4/10
Breakfast: grande cappucino, banana bread
Lunch: tostada salad, without tostada, beans, cheese or sour cream. With steak and guacamole.
Snack: cake
Dinner: great Costco rib festival. This was an example of the bacon, butter and beer version of the Zone diet (an example of how people might misinterpret the Zone diet given at the cert)... ribs and beer for dinner.
4/9
Breakfast: 3 hard boiled eggs, banana, grapefruit, pecans
Lunch: salmon, cauliflower, broccoli, pecans
Dinner: Stone Korean Kitchen - assortment of things, mostly meat, a bit of rice and other non-paleo stuff. Good restaurant.
Turned down chocolate cake and ice cream today on separate occasions. Honestly didn't sound good - so weird.
4/8
Breakfast: back to latte and pecans. Not sure why, but this works great for me.
Lunch: baked pork with apples, mandarin and pluot. 2 mini cucumbers, 6 mini tomotoes.
Snack: 1/2 piece of lemon cake
Dinner: salmon, cauliflower, broccoli, homemade hummus
4/7
Breakfast: americano and a pear (had planned to drink a protein shake of protein powder and water, but I hate that, so decided not to drink it after all - back to eggs or oatmeal tomorrow)
Snack: grapefruit
Lunch: pork bakes with apples, pluot and mandarins. Also 6 mini tomatoes, 2 mini cucumbers and a few mini carrots.
Dinner: chipotle salad with chicken - no beans, cheese or sour cream, plus fajita veggies and guacamole.
4/6
Breakfast: 3 hard boiled eggs, plum, small pear, pecans, americano
Lunch: turkey moussaka - ground turkey, eggplant, tomatoes, onions
Snack: clif bar
Dinner: pork tenderloin with apples, pluots and mandarins
I'd like to post a summary of my progress to date because yesterday I hit my goal weight of 165. When I came to the gym for my baseline session in December I weighed 178 and had hit a weightloss plateau after losing nearly 20 pounds in the prior year following my retirement as a hammer thrower. So, to be honest I was feeling pretty good about my weight and diet, felt that I had the necessary tools to lose weight on my own, and wanted to try CrossFit because I was lacking discipline to work out - I thought weight loss would be purely a result of increased activity (even though as a hammer thrower working out 3 hours per day at minimum I tended to gain weight when I worked out more). I even planned to ignore the nutritional advice offered at LaLanne Fitness because I thought it sounded extreme, unsustainable, and even a little crazy (sorry - but I've already posted my weight online... if you haven't figured it out yet this is going to be a candid post).

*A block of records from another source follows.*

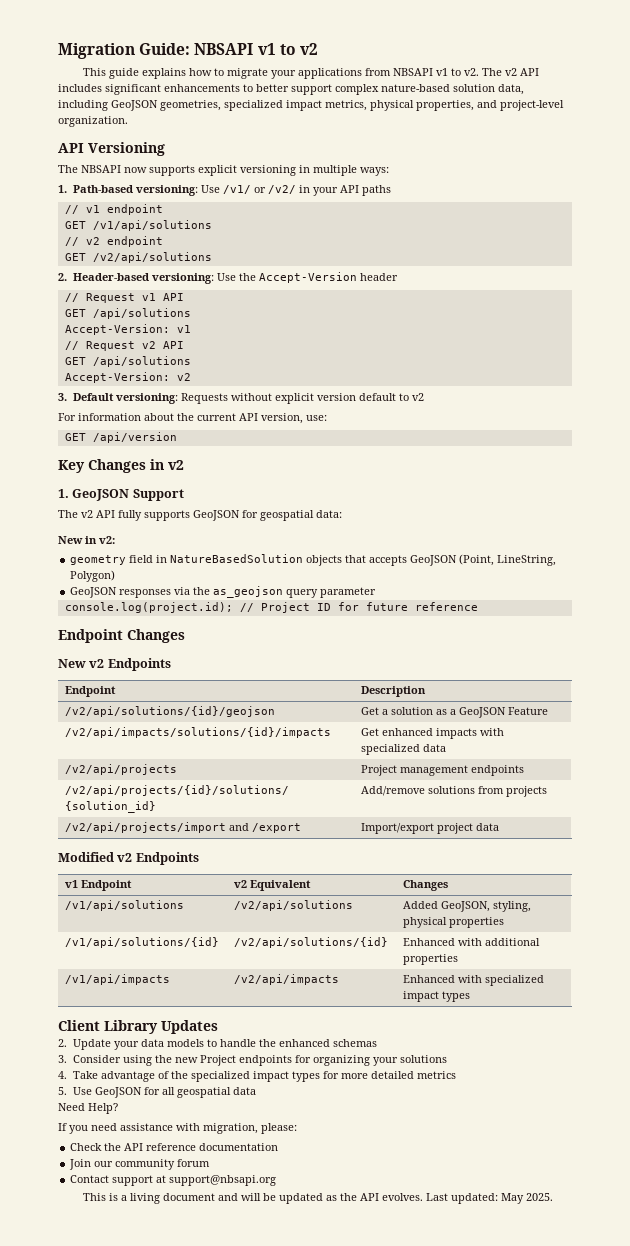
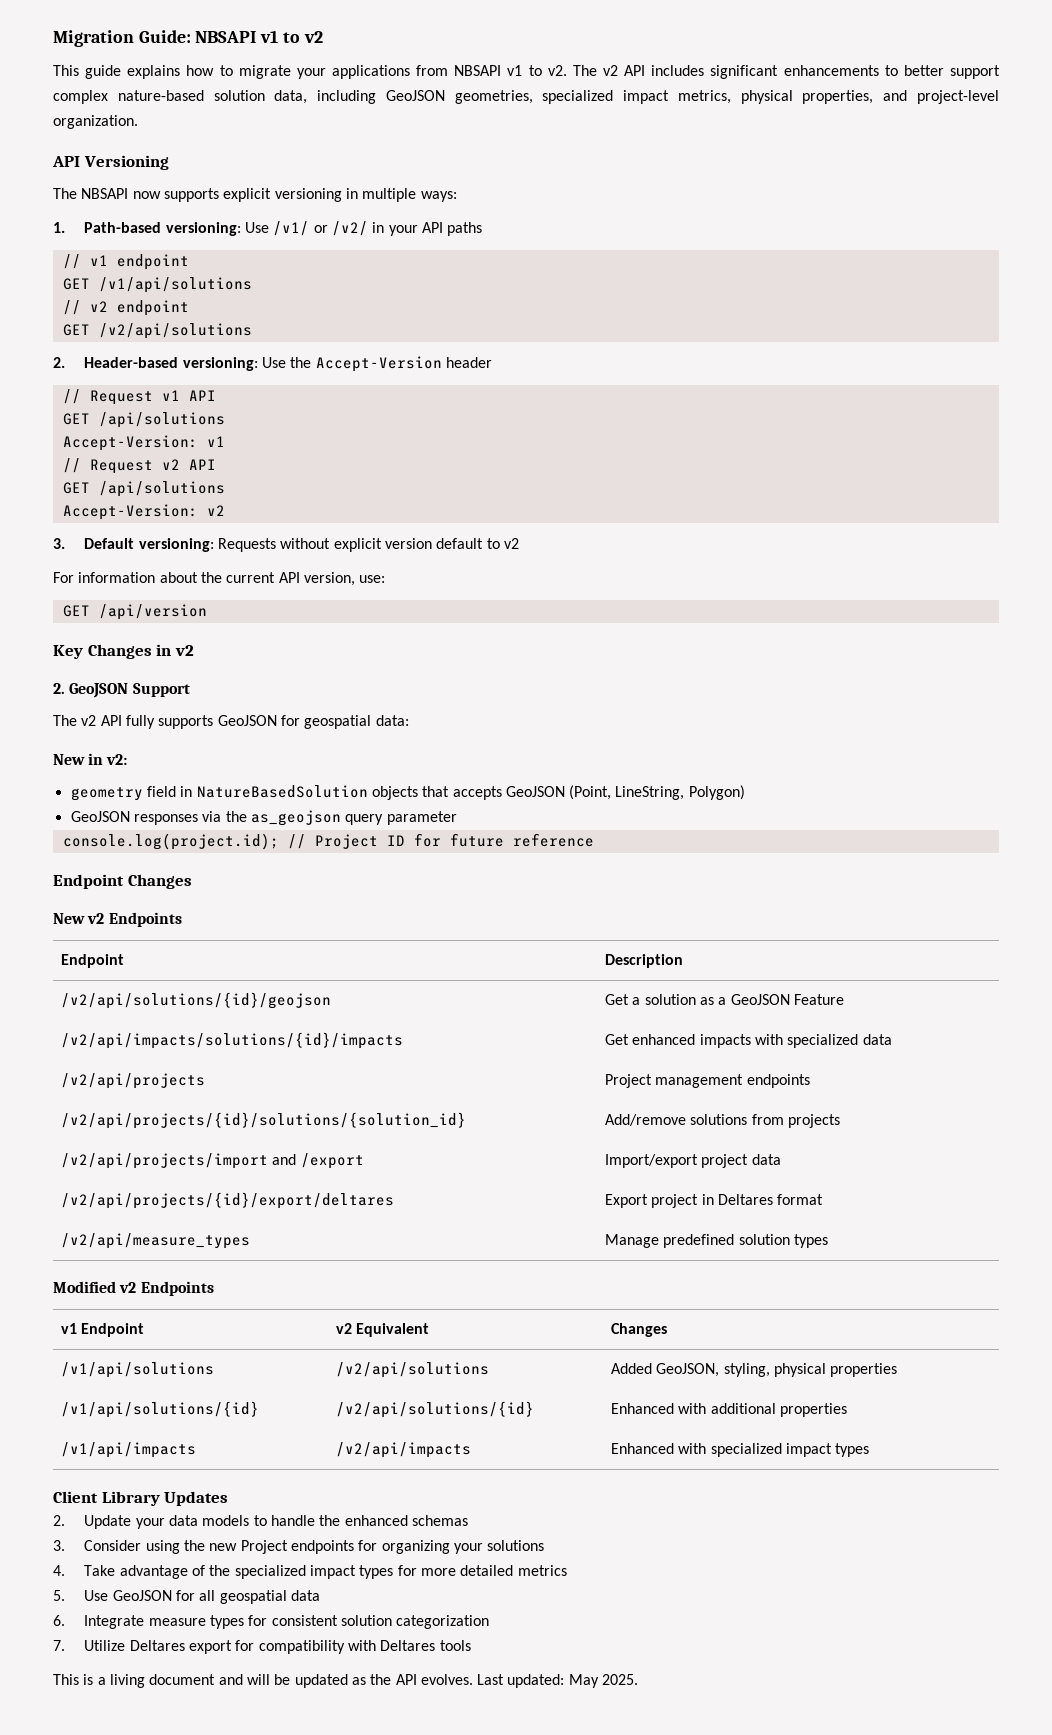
- 1. GeoJSON Support
+ 2. GeoJSON Support
+ /v2/api/projects/{id}/export/deltares | Export project in Deltares format
+ /v2/api/measure_types | Manage predefined solution types
- Need Help?
- If you need assistance with migration, please:
- Check the API reference documentation
- Join our community forum
- Contact support at support@nbsapi.org
+ 6. Integrate measure types for consistent solution categorization
+ 7. Utilize Deltares export for compatibility with Deltares tools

Before I continue in the present I want to share some of my past. I have a history of eating disorders, but have been healthy for several years, so I've been terrified to even approach the word "diet" at risk of a relapse. In fact, the real reason I became a thrower in college was because I was too sick and miserable to have any future as a jumper. At least in throwing my weight didn't matter (and excess weight could arguably be considered a good thing). I have a family history of extreme obesity (although my parents are the exception) and I believed that without an unhealthy combination of starving myself and other dangerous methods, I would be on a death march to follow my family's body type. So, without knowing what else to do I surrendered to eating disorders and put myself in extreme danger because I thought getting fat would be worse and I believed I had no alternative (for reference, I weighed 165 and believed that my weight was hurting my athletic performance, even though I was getting offered athletic scholarships, when my eating disorders started).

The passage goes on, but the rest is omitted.